Copy every line from the data below in which the string "mais" can be found.

[Change listing data]

———

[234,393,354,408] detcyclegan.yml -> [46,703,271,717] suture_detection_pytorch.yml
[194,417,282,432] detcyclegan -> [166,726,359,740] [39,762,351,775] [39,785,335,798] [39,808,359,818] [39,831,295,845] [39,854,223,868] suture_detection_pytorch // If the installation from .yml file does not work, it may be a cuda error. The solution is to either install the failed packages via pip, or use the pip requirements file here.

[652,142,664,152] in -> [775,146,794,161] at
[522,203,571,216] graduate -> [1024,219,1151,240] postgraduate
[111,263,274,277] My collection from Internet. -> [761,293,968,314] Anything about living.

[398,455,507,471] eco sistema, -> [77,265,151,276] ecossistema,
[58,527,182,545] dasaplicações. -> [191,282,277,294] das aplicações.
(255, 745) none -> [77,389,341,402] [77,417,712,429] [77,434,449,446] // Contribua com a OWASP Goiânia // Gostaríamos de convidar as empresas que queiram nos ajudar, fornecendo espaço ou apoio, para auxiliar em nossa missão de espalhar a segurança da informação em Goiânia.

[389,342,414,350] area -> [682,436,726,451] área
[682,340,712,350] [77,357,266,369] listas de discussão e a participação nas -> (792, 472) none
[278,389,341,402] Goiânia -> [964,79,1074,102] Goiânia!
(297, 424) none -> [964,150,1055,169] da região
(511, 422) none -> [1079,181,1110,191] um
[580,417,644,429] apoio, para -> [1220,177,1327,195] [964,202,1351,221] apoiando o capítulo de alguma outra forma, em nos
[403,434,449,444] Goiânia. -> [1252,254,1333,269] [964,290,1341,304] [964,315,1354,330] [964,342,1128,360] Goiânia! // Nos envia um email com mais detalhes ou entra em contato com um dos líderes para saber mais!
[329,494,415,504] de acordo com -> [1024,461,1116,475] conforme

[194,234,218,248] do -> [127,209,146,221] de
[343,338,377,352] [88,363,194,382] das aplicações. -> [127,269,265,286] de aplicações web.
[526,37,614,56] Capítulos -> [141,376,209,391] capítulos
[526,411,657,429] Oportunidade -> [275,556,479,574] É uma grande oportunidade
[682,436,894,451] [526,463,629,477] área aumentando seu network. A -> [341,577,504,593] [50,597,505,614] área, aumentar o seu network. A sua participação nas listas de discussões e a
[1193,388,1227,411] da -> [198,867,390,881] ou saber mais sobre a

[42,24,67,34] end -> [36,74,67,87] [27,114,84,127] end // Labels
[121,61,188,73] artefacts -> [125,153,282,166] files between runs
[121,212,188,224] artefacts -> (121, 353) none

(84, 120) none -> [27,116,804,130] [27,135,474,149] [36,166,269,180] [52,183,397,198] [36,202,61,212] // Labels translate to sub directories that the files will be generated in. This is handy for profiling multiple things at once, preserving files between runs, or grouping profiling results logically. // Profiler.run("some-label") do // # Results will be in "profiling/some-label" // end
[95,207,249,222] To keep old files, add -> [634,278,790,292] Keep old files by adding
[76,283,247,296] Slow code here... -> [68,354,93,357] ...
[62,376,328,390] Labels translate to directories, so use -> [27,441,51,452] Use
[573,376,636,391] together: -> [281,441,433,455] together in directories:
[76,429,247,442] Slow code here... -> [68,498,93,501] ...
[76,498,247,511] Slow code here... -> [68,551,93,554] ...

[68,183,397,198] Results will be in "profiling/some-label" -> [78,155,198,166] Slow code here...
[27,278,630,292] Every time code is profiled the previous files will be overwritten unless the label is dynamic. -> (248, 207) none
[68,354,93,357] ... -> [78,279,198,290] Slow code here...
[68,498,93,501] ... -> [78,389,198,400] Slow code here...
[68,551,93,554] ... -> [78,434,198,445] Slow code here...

———

**Finished exercise**
[403,434,449,444] Goiânia. -> [1252,254,1333,269] [964,290,1341,304] [964,315,1354,330] [964,342,1128,360] Goiânia! // Nos envia um email com mais detalhes ou entra em contato com um dos líderes para saber mais!
[1193,388,1227,411] da -> [198,867,390,881] ou saber mais sobre a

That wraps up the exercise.